Christina menjelaskan, setiap tautan yang ditemukan dan dinilai berpotensi terkait dengan lowongan kerja fiktif akan diteruskan Kementerian P2MI kepada Kementerian Komunikasi dan Digital (Komdigi). Selanjutnya, tautan tersebut ditindaklanjuti melalui proses takedown.
Adapun sepanjang 1 Januari hingga 31 Agustus 2026, sebanyak 7.908 tautan telah di-takedown.

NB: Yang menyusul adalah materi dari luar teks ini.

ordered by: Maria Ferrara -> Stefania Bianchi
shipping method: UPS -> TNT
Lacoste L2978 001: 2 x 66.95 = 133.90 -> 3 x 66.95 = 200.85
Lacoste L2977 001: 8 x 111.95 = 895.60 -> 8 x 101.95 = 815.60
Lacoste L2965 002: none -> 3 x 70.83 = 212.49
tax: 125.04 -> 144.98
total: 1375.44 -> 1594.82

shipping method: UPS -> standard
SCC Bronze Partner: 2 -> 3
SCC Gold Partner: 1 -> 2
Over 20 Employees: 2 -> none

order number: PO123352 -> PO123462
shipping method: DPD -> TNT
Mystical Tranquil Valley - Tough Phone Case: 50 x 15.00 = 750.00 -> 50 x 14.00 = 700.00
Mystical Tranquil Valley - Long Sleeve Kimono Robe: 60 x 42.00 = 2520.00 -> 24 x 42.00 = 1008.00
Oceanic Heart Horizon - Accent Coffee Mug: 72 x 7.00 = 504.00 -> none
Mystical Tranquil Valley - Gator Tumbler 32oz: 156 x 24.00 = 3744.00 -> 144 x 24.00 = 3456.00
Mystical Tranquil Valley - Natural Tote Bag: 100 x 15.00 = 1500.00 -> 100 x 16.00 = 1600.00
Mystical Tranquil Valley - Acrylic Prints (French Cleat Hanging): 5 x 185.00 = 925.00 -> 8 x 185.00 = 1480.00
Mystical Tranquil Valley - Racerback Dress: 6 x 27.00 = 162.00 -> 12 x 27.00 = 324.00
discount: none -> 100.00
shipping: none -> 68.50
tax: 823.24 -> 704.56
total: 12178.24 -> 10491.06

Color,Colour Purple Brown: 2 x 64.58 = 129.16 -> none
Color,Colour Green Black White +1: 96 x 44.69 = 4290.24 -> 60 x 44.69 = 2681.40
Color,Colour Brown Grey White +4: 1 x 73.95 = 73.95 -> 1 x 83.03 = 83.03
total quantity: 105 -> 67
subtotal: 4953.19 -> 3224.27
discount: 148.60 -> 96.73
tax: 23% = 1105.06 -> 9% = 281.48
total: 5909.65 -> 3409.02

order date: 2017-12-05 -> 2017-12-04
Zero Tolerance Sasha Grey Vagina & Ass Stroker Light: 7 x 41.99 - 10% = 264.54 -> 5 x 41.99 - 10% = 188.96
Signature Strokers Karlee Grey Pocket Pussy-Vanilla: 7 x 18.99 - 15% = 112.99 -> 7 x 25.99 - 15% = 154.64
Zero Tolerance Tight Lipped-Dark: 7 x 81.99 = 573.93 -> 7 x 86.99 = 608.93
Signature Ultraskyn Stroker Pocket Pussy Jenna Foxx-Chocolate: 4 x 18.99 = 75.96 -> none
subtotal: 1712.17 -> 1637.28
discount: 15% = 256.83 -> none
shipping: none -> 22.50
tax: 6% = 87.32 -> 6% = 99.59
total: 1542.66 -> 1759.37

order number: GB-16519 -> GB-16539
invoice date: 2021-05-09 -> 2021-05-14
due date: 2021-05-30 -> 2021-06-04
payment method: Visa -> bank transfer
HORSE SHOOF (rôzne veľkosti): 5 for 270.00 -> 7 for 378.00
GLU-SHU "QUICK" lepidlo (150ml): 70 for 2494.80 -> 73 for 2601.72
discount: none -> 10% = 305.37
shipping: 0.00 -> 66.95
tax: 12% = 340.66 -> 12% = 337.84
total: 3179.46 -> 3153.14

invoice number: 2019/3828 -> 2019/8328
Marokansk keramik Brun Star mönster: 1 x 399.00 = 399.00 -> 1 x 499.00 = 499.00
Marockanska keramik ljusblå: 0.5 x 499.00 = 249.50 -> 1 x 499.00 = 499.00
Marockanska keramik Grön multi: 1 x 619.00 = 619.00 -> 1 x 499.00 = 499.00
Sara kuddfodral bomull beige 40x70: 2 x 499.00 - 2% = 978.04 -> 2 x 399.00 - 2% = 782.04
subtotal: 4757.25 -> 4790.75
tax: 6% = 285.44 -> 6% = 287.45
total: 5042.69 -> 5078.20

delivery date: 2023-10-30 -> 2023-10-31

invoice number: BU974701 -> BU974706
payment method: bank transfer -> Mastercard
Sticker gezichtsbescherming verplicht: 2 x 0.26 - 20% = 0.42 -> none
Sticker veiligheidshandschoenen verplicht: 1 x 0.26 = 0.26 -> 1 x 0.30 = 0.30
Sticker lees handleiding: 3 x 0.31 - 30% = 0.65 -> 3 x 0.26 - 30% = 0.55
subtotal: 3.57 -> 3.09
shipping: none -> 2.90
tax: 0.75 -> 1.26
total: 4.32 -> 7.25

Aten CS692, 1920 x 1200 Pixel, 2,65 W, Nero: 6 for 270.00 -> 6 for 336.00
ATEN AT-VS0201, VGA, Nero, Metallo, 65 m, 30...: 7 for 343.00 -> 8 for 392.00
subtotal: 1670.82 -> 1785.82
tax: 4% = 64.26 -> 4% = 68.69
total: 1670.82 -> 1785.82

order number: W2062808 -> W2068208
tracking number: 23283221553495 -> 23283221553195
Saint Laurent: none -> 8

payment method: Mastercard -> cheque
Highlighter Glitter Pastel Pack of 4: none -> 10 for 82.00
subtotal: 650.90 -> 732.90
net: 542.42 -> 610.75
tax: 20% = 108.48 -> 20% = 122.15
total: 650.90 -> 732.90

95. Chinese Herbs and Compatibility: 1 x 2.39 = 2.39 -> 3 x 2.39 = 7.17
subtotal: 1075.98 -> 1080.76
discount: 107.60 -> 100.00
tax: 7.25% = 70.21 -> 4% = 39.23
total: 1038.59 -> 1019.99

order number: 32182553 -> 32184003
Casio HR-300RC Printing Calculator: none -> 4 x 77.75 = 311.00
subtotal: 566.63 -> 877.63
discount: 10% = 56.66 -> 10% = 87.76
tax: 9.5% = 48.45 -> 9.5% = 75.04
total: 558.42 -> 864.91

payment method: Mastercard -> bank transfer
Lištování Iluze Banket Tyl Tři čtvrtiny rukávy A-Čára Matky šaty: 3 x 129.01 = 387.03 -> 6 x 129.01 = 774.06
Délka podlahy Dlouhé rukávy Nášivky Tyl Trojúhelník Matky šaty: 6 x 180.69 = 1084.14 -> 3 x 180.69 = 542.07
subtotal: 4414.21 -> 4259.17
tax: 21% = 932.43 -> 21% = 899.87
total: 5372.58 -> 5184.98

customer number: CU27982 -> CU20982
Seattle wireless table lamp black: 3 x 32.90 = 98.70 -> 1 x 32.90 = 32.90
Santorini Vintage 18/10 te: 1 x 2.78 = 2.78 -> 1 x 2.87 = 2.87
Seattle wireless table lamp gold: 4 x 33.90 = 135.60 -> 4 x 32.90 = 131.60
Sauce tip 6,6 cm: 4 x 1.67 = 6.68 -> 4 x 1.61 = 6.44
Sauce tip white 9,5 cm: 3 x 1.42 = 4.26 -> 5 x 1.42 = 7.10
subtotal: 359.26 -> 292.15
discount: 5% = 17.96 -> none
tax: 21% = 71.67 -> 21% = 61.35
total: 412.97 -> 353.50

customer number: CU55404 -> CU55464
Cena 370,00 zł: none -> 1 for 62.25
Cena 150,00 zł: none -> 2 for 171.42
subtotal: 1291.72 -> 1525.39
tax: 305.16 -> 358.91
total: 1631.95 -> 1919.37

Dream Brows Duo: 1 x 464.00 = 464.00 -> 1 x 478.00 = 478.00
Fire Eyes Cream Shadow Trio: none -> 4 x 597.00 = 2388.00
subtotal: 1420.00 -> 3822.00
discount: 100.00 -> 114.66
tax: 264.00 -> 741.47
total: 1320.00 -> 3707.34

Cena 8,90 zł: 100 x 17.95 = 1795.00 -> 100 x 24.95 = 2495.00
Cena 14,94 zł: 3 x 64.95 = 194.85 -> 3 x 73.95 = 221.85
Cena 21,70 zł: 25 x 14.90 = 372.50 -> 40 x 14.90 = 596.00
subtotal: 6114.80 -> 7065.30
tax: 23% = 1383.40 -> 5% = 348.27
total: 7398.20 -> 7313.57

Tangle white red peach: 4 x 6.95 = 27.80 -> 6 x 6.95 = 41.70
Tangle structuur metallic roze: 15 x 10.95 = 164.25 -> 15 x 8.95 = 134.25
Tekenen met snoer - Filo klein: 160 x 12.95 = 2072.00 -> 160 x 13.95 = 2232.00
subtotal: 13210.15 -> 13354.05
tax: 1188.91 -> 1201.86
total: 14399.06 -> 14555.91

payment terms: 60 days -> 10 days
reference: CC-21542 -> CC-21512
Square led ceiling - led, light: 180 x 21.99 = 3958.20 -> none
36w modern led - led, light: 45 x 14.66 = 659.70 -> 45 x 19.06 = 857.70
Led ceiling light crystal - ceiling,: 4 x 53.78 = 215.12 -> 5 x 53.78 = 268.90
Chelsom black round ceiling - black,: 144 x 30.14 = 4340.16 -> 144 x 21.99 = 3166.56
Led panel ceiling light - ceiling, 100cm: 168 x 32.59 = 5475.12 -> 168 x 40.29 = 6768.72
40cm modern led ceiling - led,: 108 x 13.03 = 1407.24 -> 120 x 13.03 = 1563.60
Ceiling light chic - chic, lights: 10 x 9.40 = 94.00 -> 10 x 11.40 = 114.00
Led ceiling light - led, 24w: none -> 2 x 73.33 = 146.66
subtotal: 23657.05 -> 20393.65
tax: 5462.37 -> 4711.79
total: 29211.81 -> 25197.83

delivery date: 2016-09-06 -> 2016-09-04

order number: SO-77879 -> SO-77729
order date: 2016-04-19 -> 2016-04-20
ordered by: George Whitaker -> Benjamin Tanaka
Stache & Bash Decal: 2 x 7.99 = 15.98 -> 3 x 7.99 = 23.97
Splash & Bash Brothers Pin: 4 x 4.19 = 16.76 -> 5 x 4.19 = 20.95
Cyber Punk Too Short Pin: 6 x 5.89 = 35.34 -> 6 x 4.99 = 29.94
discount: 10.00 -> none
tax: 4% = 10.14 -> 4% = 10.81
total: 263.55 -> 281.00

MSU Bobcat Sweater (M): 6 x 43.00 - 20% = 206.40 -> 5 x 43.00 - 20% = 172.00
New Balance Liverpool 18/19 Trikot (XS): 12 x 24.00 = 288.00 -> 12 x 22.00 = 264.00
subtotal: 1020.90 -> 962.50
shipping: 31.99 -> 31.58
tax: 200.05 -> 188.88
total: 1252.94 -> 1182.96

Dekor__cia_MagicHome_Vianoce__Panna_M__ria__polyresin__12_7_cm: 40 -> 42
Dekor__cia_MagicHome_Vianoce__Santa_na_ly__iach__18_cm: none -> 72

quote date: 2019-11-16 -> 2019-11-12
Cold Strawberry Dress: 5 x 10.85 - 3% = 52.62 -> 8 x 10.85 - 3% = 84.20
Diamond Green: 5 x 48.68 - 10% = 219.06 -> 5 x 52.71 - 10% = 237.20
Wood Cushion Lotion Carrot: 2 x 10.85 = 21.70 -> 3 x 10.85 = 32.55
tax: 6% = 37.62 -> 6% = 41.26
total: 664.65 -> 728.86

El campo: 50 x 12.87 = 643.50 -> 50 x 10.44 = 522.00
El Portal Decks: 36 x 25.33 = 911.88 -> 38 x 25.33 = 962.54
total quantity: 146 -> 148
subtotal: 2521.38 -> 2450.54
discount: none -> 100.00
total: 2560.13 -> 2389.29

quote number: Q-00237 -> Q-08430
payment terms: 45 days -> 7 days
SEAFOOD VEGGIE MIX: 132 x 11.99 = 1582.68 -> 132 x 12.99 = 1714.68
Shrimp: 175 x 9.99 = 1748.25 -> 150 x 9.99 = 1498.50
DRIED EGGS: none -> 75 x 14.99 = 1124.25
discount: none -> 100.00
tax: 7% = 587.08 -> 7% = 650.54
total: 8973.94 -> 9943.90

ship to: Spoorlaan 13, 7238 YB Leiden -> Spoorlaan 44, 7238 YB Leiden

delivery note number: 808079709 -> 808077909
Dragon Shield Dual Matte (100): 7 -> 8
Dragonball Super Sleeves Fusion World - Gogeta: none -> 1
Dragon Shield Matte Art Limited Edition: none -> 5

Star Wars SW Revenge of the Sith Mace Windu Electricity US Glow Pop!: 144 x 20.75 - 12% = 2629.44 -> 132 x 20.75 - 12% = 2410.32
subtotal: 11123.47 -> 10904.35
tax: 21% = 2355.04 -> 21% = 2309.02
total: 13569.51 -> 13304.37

Angka tersebut setara dengan 78 persen dari total 10.504 laporan yang disampaikan kepada Komdigi.
Namun, pengawasan tidak berhenti setelah tautan diturunkan. Sebab, menurut Christina, modus serupa dapat kembali muncul melalui tautan maupun akun lainnya. Kondisi tersebut membuat patroli terhadap iklan lowongan kerja fiktif harus dilakukan secara berkelanjutan.
"Tapi seperti teman-teman tahu, satu takedown, besok muncul lagi satu. Jadi memang ini harus terus-terusan, harus continue, kita tidak bisa berhenti," ujar dia.
Meski pemerintah terus memperkuat pengawasan, Christina juga mengingatkan masyarakat agar tidak mudah tergiur tawaran bekerja di luar negeri yang tampak terlalu mudah dan menjanjikan penghasilan besar tanpa prosedur maupun persiapan yang jelas.